Dan Whalen

Profile
- Position: Quarterback

Personal information
- Born: August 6, 1988 (age 37) Willoughby, Ohio
- Listed height: 6 ft 1 in (1.85 m)
- Listed weight: 195 lb (88 kg)

Career information
- High school: South (Willoughby, Ohio)
- College: Case Western Reserve
- NFL draft: 2011: undrafted

Career history
- Cleveland Gladiators (2011); Orlando Predators (2012);

Career AFL statistics
- Completions: 23
- Attempts: 49
- Yards: 284
- Touchdowns: 6
- Interceptions: 1
- Stats at ArenaFan.com

= Dan Whalen =

American football player (born 1988)

Dan Whalen (born August 6, 1988) is an American former football quarterback from Willoughby, Ohio.

==Early life==
Dan played high school football at Willoughby South High School. He only started one year, leading the Rebels to a 10–0 regular season while throwing for over 2,500 yards, 27 touchdowns and only 6 interceptions. In a first round playoff game against Olmsted Falls High School, Whalen threw for 356 yards and 5 touchdowns while only playing in the first half of a 49–10 win.

==College career==
Whalen played at Case Western Reserve University under head coach Greg Debeljak. He was a four-year starter at Case throwing for 9,720 yards, with 742 completions from 1,229 attempts, and with 87 touchdowns, and graduated in 2009 as the school's all-time leader in pass attempts, completions, yards and touchdown passes. Whalen was named a first team All-American his senior season by the American Football Coaches Association (AFCA) and d3football.com. Dan was also a two-time finalist for the Gagliardi Trophy (Division III Player of the Year) and named University Athletic Association (UAA) Offensive Player of the Year three times. While the starting quarterback, Whalen led Case to 31 consecutive regular season wins, three straight perfect regular seasons, three straight UAA titles, and three straight NCAA postseasons. Dan also played punter in college.

==Professional career==

===Cleveland Gladiators===
Assigned (added to the roster) to the Cleveland Gladiators on Feb. 2, 2011 and removed from the Gladiator's roster on March 13, 2011. Whalen then returned to the roster two weeks later on March 25, 2011.
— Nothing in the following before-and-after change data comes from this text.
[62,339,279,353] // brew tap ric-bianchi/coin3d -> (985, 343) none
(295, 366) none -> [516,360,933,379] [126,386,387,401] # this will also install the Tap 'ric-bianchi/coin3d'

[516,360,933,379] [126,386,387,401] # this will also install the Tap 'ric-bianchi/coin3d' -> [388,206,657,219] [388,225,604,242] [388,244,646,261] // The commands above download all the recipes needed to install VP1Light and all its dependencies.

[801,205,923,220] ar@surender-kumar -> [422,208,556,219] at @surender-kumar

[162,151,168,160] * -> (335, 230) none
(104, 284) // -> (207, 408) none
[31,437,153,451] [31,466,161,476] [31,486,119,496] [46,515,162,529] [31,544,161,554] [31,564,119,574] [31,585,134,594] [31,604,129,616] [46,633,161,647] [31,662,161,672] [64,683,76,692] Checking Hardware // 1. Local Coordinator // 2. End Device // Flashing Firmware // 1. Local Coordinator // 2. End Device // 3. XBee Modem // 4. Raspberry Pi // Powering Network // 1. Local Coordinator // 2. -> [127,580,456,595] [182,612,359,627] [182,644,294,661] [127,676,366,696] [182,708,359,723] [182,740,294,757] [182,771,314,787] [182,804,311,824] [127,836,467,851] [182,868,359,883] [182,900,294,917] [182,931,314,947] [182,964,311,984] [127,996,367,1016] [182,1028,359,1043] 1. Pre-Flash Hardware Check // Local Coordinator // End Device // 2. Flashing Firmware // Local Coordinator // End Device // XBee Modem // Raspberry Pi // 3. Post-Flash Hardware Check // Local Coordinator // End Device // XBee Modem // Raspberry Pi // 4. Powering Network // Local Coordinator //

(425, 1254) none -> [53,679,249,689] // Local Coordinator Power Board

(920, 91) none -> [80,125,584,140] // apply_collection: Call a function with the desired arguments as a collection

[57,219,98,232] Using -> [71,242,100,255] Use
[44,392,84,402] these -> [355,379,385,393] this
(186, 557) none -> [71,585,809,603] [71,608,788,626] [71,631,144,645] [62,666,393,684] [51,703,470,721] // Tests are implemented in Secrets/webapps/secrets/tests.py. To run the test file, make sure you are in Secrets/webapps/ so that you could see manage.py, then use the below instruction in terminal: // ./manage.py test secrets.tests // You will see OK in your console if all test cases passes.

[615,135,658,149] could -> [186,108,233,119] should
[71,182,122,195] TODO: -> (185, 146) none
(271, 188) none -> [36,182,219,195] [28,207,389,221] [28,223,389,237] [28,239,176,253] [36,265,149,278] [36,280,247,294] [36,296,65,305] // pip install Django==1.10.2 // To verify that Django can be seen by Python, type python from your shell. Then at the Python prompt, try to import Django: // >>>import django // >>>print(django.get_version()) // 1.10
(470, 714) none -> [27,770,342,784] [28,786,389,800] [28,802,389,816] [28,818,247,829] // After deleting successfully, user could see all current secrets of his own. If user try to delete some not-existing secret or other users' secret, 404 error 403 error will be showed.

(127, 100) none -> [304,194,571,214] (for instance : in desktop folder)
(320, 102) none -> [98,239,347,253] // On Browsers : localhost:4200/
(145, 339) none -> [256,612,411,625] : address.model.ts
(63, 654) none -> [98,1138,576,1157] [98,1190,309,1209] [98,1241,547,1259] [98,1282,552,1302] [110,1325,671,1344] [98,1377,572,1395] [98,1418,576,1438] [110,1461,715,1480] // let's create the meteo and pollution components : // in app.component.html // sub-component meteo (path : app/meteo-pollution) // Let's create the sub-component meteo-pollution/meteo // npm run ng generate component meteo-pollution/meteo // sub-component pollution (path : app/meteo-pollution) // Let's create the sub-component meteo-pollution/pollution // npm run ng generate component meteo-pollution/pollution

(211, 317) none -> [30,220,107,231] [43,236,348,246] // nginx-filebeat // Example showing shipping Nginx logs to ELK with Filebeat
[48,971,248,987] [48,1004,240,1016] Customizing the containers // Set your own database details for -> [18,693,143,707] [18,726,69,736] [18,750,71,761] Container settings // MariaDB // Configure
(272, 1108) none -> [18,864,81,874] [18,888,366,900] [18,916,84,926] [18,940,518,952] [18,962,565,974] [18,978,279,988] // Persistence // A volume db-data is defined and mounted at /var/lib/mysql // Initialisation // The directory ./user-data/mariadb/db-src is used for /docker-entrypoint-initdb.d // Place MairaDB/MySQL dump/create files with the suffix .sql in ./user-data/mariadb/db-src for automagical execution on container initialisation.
Dan played in parts of six games for the Gladiators in the 2011 season, leading two come from behind wins, going 23 for 49 and passing for 284 yards with 9 total touchdowns and 1 interception.

Midway through the season, Whalen decided to leave the team to pursue his career as a writer. He was reassigned on June 6, 2011.

===Orlando Predators===
Assigned (added to the roster) to the Orlando Predators on March 20, 2012.